Skinner and Srinivasan discuss the case of PwC’s former Japanese firm, ChuoAoyama, to explore the value of reputation to an audit firm. In May 2006, Japanese regulators suspended the operations of ChuoAoyama for two months for its role in a major accounting fraud at Kanebo. PwC took immediate actions to remediate the issues including sending senior personnel such as the Global Chairman of the firm to mediate with regulators and personally address audit quality fixes. PwC set up a new, smaller Japanese affiliate, PwC Aarata, supposedly a higher-quality audit firm but built with the former partners of ChuoAoyama that PwC considered untainted. When another major fraud was revealed after the suspension was lifted, PwC finally shut down the old firm, now called Misuzu, too. PwC is now a distant fourth place among the firms in the Japanese audit market.

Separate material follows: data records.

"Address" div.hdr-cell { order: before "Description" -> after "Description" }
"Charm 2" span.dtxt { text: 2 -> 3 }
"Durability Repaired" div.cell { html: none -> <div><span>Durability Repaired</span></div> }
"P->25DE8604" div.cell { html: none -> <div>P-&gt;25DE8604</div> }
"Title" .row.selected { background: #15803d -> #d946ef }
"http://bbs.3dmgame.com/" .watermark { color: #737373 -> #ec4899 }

“These actions make it clear that PwC viewed the audit-quality issues at ChuoAoyama as potentially damaging to its international reputation, and support our view that an auditor’s reputation for quality is of first-order importance,” according to Skinner and Srinivasan. Auditors have “reputational incentives to avoid audit failures because audit quality is valuable to clients and so priced in the market for audit services…clients defect to other auditors when an audit firm’s reputation for quality deteriorates.”

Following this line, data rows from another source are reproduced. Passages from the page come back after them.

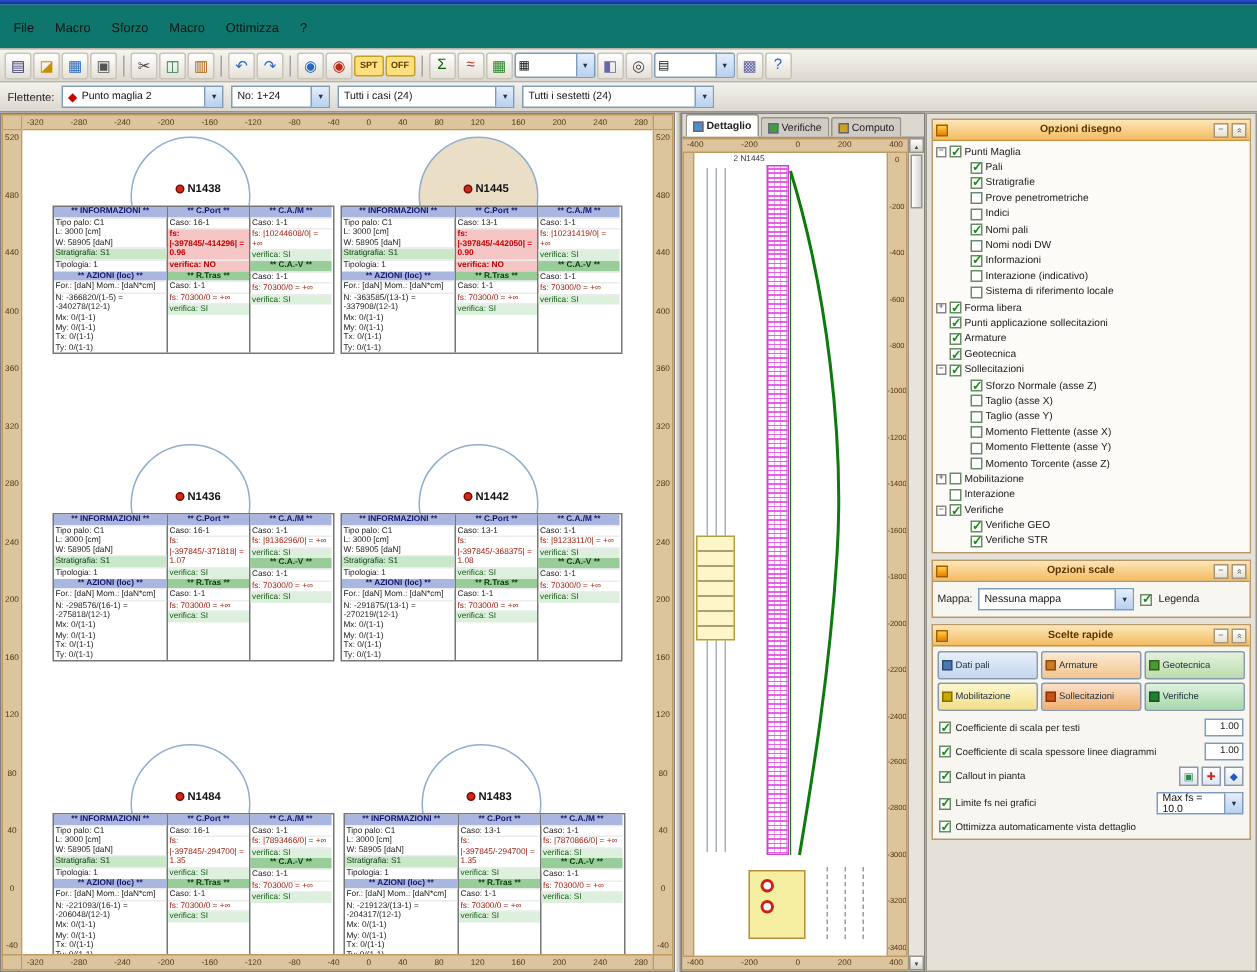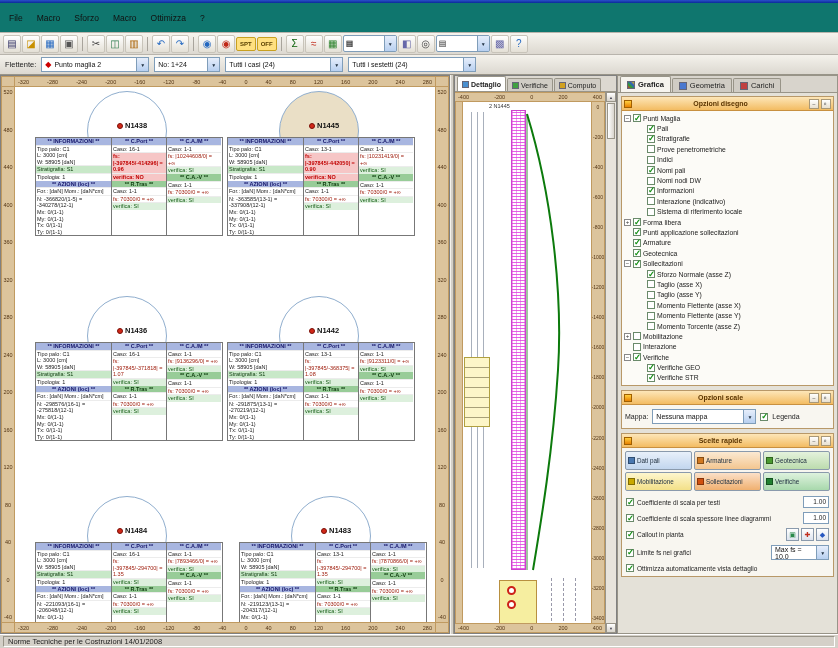"Grafica" div.stabs { html: <div> <span> <span></span> <span>Grafica</span> </span> <span> <span></span> <span>Geometria</span> </span> <span> <span></span> <span>Carichi</span> </span> </div> -> none }
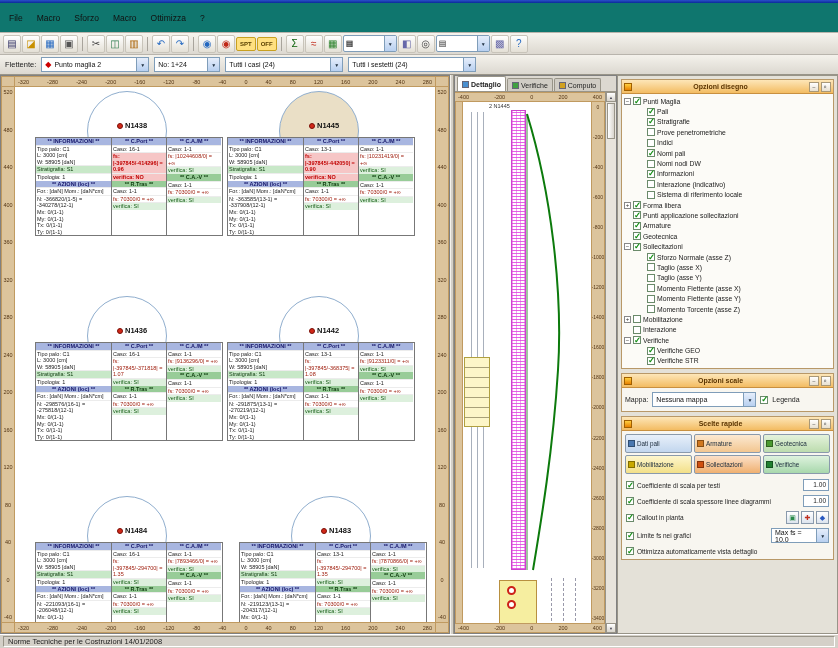"N1483" div.pgroup { left: 224px -> 214px }
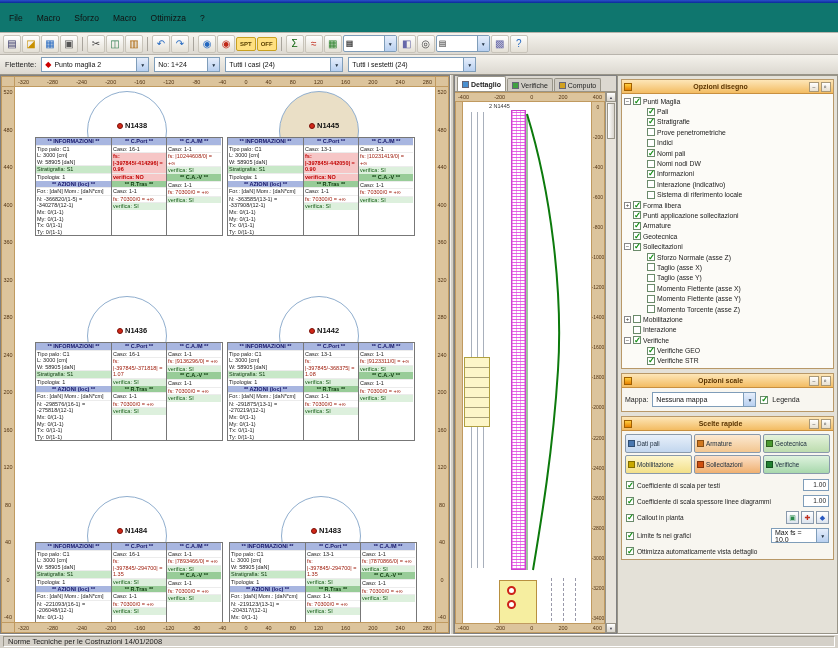"Norme Tecniche per le Costruzioni" div.status { html: <div> <span>Norme Tecniche per le Costruzioni 14/01/2008</span> </div> -> none }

But do they really? The authors admit most prior literature “finds mixed support, at best, for the importance of auditor reputation as a driver of audit quality.”
There’s an old expression, “Better the devil you know than the devil you don't know.” The US federal government, for one, seems unaffected by auditor reputation when making audit firm choices. The audit regulator, the PCAOB, published the private audit quality reports for three of the four largest firms because of their unwillingness to correct significant weaknesses in audit quality within the required timeframe.
KPMG was not debarred from federal contracts after its guilty plea and record fine for tax shelter crimes in 2005 that almost resulted in a criminal indictment that would have been an Andersen-like death penalty. The US Treasury and near failure and one-time government majority-owned Citigroup still use KPMG as their auditor. AIG executives beholden to federal government owners rehired long-time auditor PwC again and again even though PwC has been sued by, and settled with, AIG shareholders more than once and missed AIG’s risk run up until that company was taken over by the government, too. The US Treasury and New York Federal Reserve hired Ernst & Young in 2008 to help manage the TARP program even after EY’s role as auditor of failed Lehman Brothers was criticized by the Lehman Bankruptcy Examiner and the New York Attorney General sued EY for fraud in the case. The federal government hasn’t debarred Deloitte as as one of its largest government contractors, in particular for the defense department, in spite of all the failures the firm has presided over and the ban by the New York state authorities for Deloitte’s “misconduct, violations of law, and lack of autonomy during its consulting work” at Standard Chartered Bank on those anti-money laundering (AML) issues. The Federal Reserve still uses Deloitte as its auditor.
If the US government and many large foreign ones are not bothered by the declining reputations of the audit firms, why should the audit firms and their industry clients care?